Camilo José Vergara, about to receive his National Medal at the White House on July 10, 2013. (Photo/Getty Images)

First photographer to be awarded the National Humanities Medal

After more than 40 years telling stories, Camilo José Vergara has reached the ranks of Joan Didion and Tony Kushner by receiving the 2012 National Humanities Medal this week from the President. Only one thing makes Vergara distinct — he tells his stories through photos, instead of words. He is also the first photographer to ever receive this honor.

 “Camilo José Vergara, for his stark visual representation of American cities,” was how the thought-provoking photographer was acknowledged for his award at the White House. “By capturing images of urban settings over time, his sequences reflect the vibrant culture of our changing communities and document the enduring spirit that shines through decay.”

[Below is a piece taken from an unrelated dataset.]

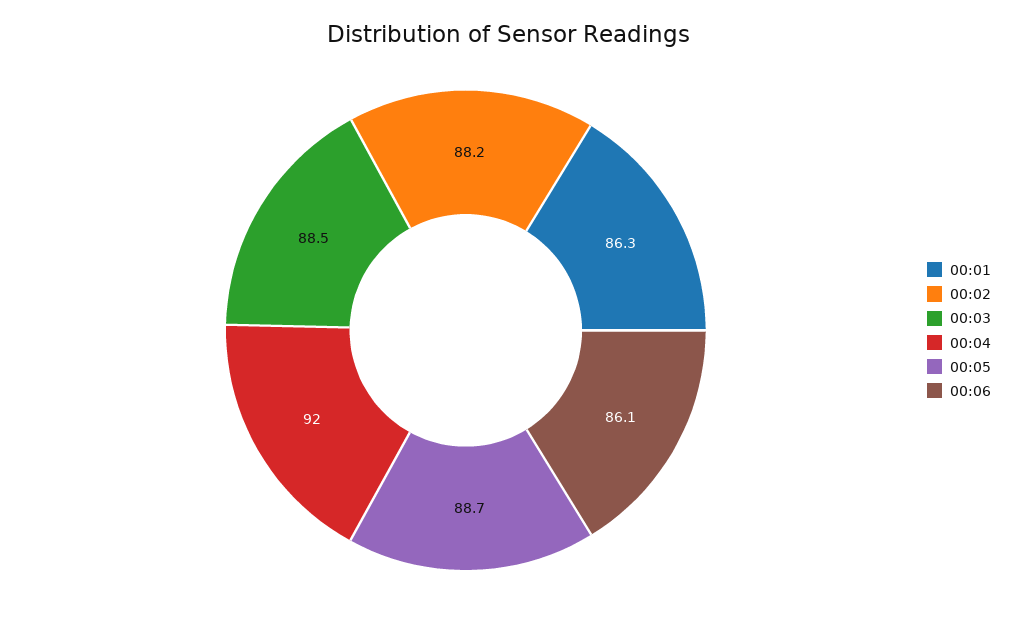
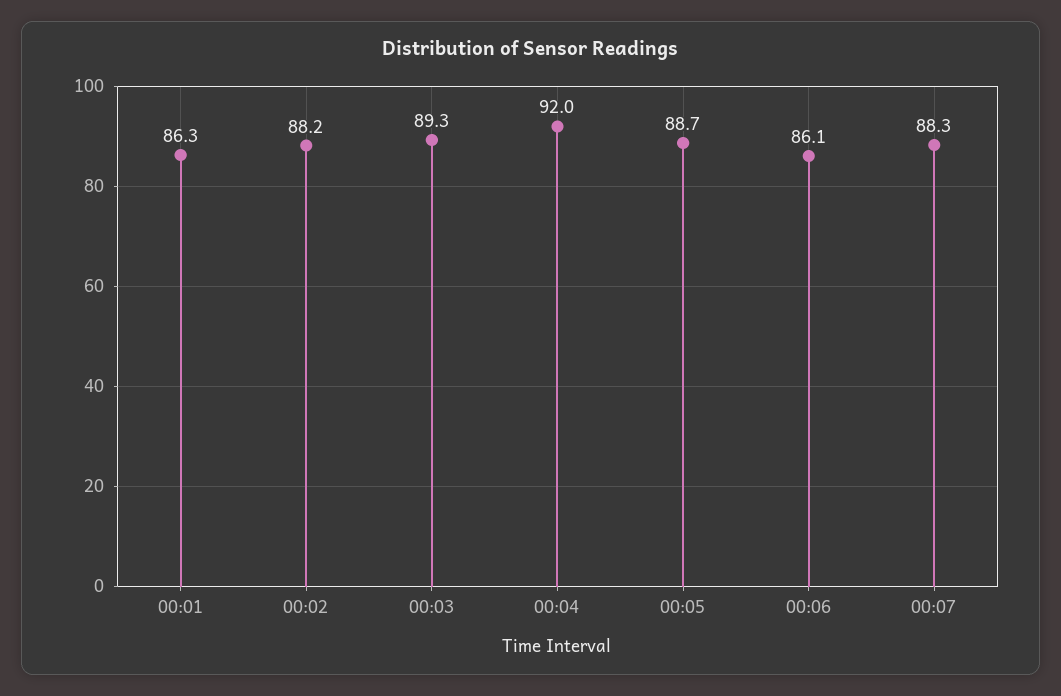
00:03: 88.5 -> 89.3
00:07: none -> 88.3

The 2002 MacArthur fellow, whose books include, “American Ruins” and “How the Other Half Worships,”  likes to photograph American cities, photographing the same buildings and neighborhoods from the exact spot, over many years, to capture changes over time.

“For more than four decades, I have devoted myself to photographing and systematically documenting the poorest and most segregated communities in urban America,” Vergara says in an essay for LightBox. “My focus is on established East Coast cities such as New York, Newark and Camden; rust belt cities of the Midwest like Detroit and Chicago; and such West Coast cities as Los Angeles and Richmond, California.”

Vergara, who received a masters in sociology from Columbia University in 1977, originally used people as his muse. “But increasingly, I became drawn to the urban fabric of America’s poor inner cities — to the buildings that composed it and the life and culture embedded in its structures and streets,” writes Vergara.

Born in Chile and based in New York, Vergara says he captured the ever-vital street life of neighborhoods.

Vergara gathers inspiration “from stoop gatherings and parades to murals memorializing drug dealers, rappers and great leaders who are especially admired in such neighborhoods,” writes the Chilean-born photographer, based in New York. “I also look for the new shapes of old businesses, of emerging new ones and of new uses for old places. Wishing to keep the documentation open, I include places such as empty lots, which as segments of a temporal sequence are often especially revealing.”

In later years, he started using Google and Google Maps in his work so that he could discover information about the people and events which occurred in the locations he photographed.

“Through photography, I have become a builder of virtual cities…My hope is that my long-term records will become part of our collective urban memory.”